◆ WHAT THE TASK ASKS:
In the entries below, find the line with "10 Reales Resellados" and the line with "total: 4160.83 -> 4186.20". Reproduce those two lines and every line between them exactly, and nothing more.
[[ PROVIDED DATA open ]]
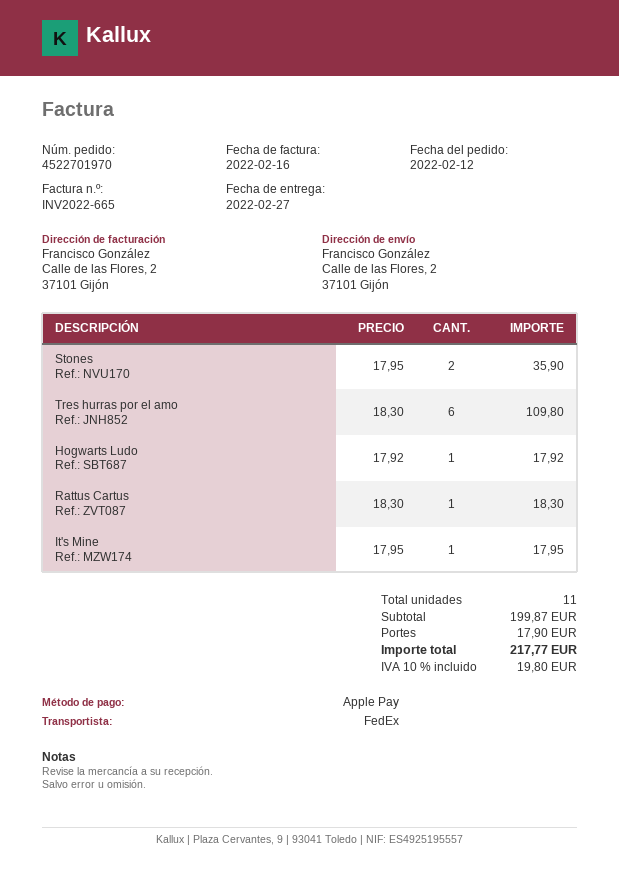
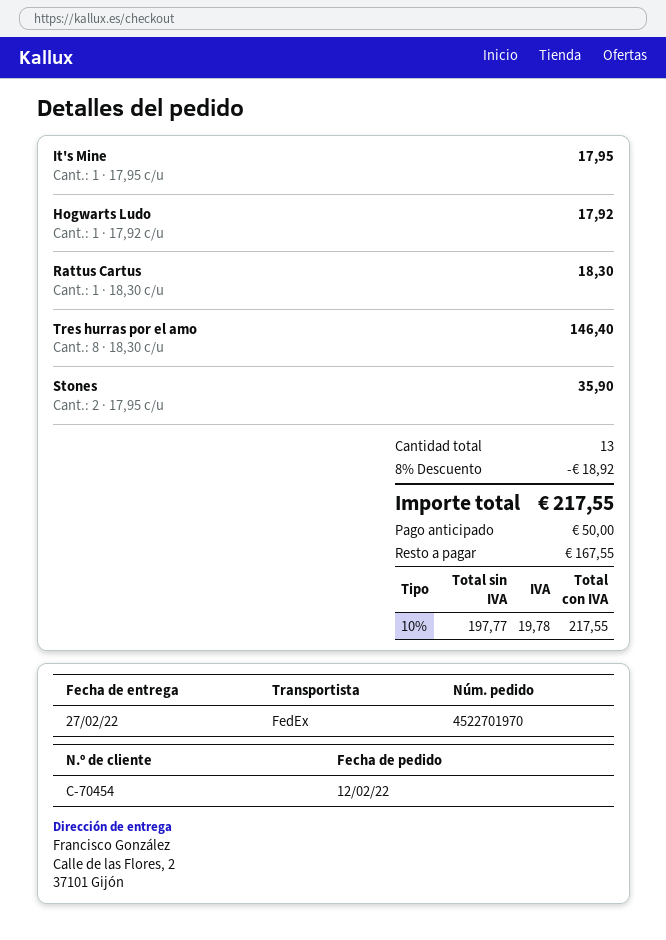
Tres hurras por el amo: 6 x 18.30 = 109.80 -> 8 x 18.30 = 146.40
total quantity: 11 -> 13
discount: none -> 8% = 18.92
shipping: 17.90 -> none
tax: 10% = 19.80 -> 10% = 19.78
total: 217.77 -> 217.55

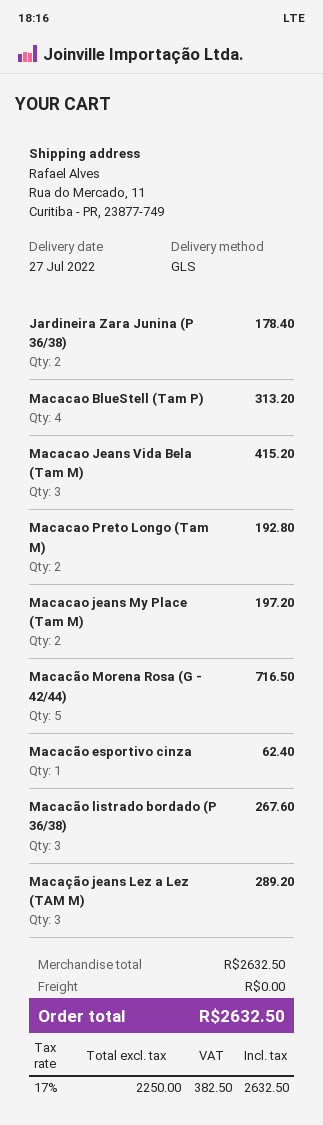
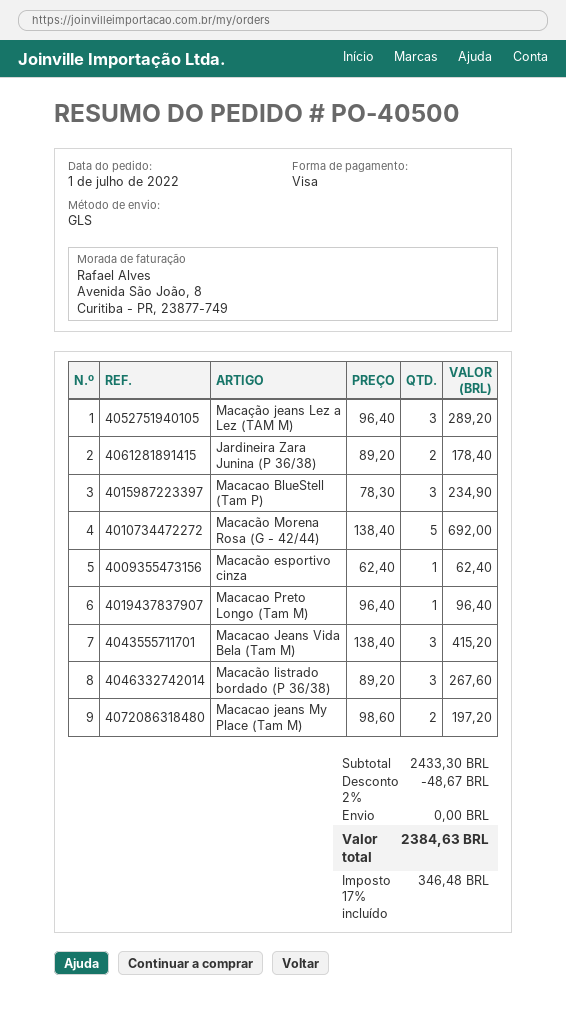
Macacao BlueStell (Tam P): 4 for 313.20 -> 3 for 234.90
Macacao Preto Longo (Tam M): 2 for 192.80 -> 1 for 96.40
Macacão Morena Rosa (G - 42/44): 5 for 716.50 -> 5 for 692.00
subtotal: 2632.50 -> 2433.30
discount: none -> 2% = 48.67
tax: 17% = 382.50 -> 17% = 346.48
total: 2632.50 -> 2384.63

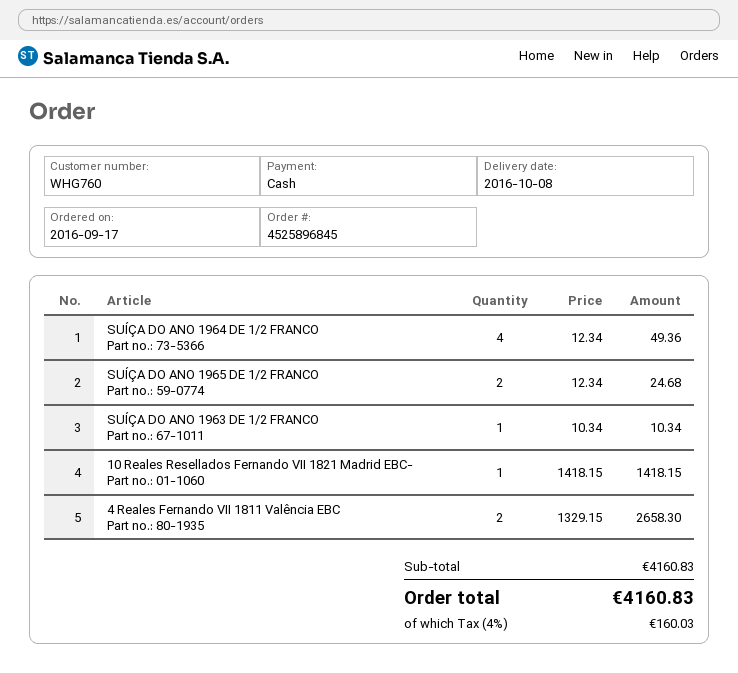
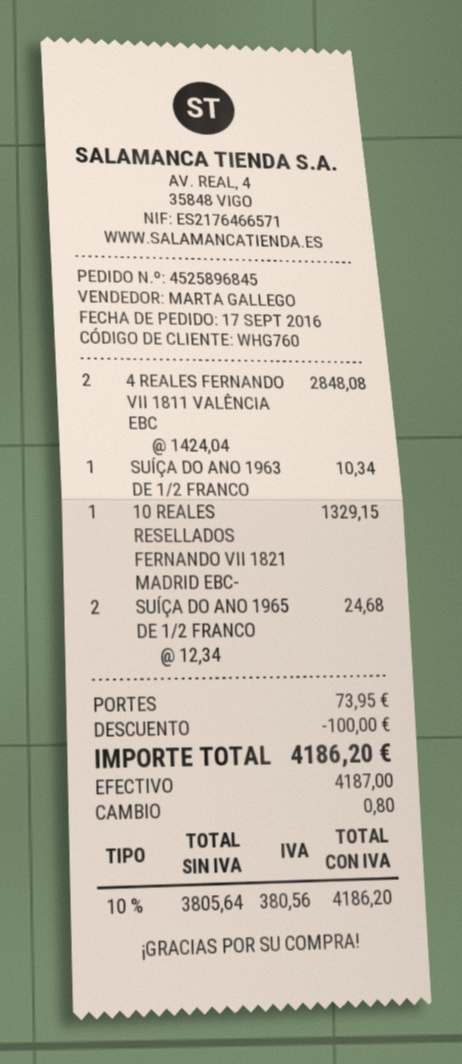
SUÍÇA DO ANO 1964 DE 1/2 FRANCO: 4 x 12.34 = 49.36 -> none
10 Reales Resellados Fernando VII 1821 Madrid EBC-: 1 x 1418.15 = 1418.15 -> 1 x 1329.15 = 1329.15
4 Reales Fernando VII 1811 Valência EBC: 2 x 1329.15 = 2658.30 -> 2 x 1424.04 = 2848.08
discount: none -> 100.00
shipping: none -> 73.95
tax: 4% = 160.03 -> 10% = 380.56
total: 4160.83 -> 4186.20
[[ PROVIDED DATA closed ]]
[[ PROVIDED DATA open ]]
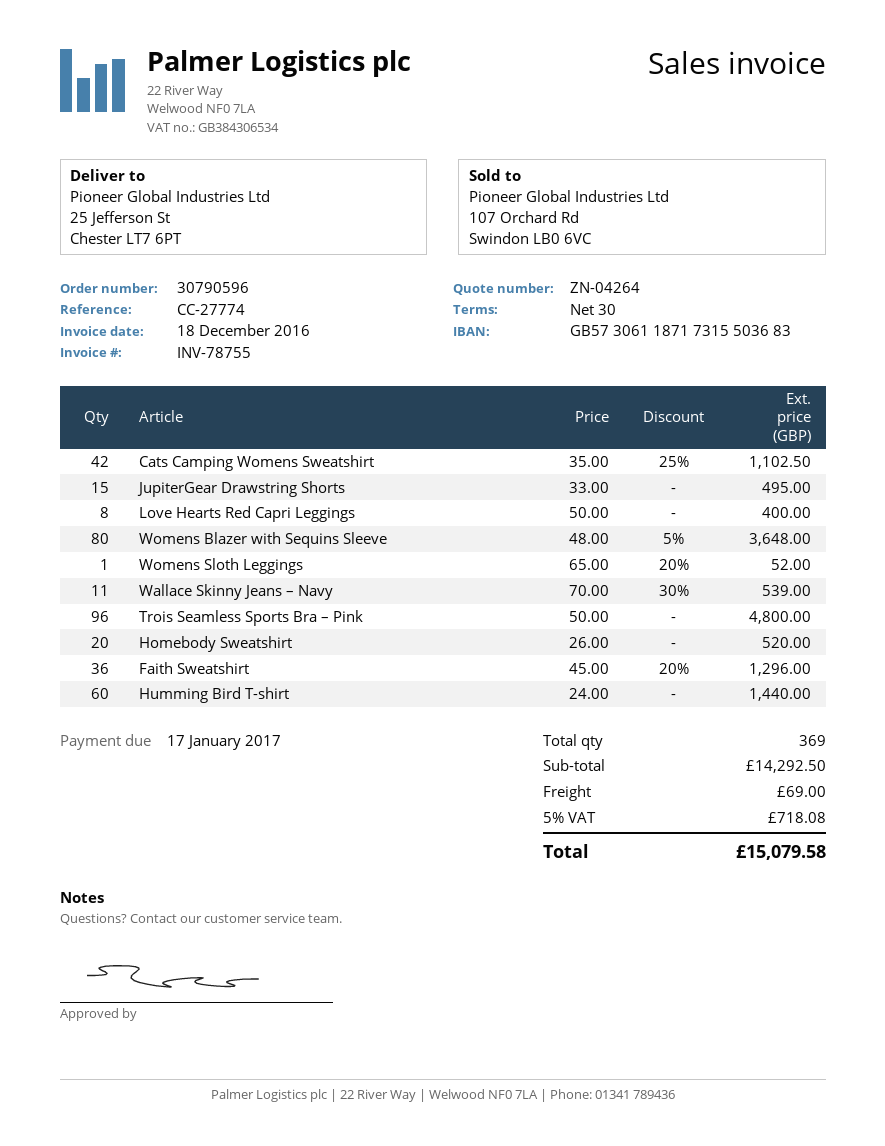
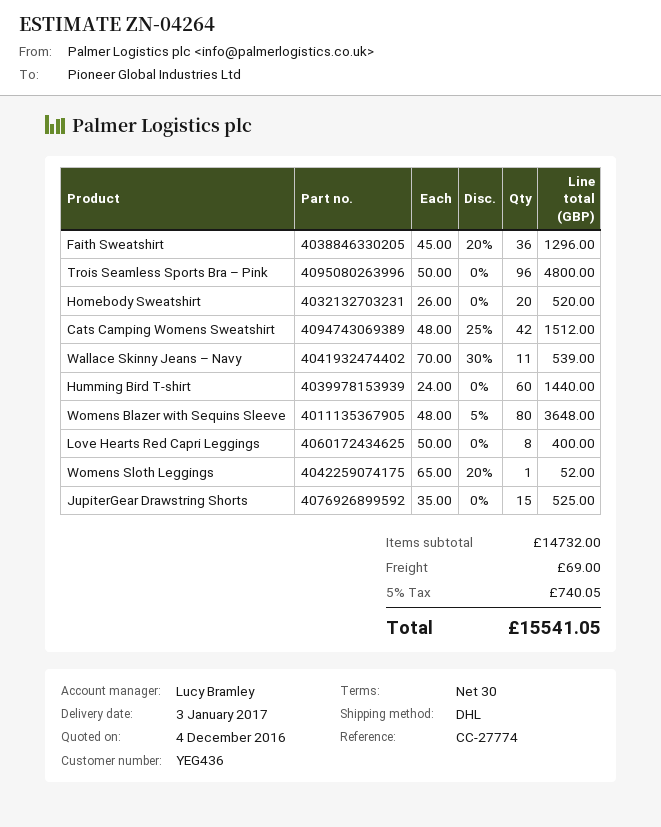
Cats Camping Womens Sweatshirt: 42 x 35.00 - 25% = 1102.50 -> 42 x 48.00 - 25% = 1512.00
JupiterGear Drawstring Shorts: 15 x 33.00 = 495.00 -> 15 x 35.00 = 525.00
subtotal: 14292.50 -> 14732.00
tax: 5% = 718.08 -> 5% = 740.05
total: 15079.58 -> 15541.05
[[ PROVIDED DATA closed ]]
◆ PROBLEM SOLUTION:
10 Reales Resellados Fernando VII 1821 Madrid EBC-: 1 x 1418.15 = 1418.15 -> 1 x 1329.15 = 1329.15
4 Reales Fernando VII 1811 Valência EBC: 2 x 1329.15 = 2658.30 -> 2 x 1424.04 = 2848.08
discount: none -> 100.00
shipping: none -> 73.95
tax: 4% = 160.03 -> 10% = 380.56
total: 4160.83 -> 4186.20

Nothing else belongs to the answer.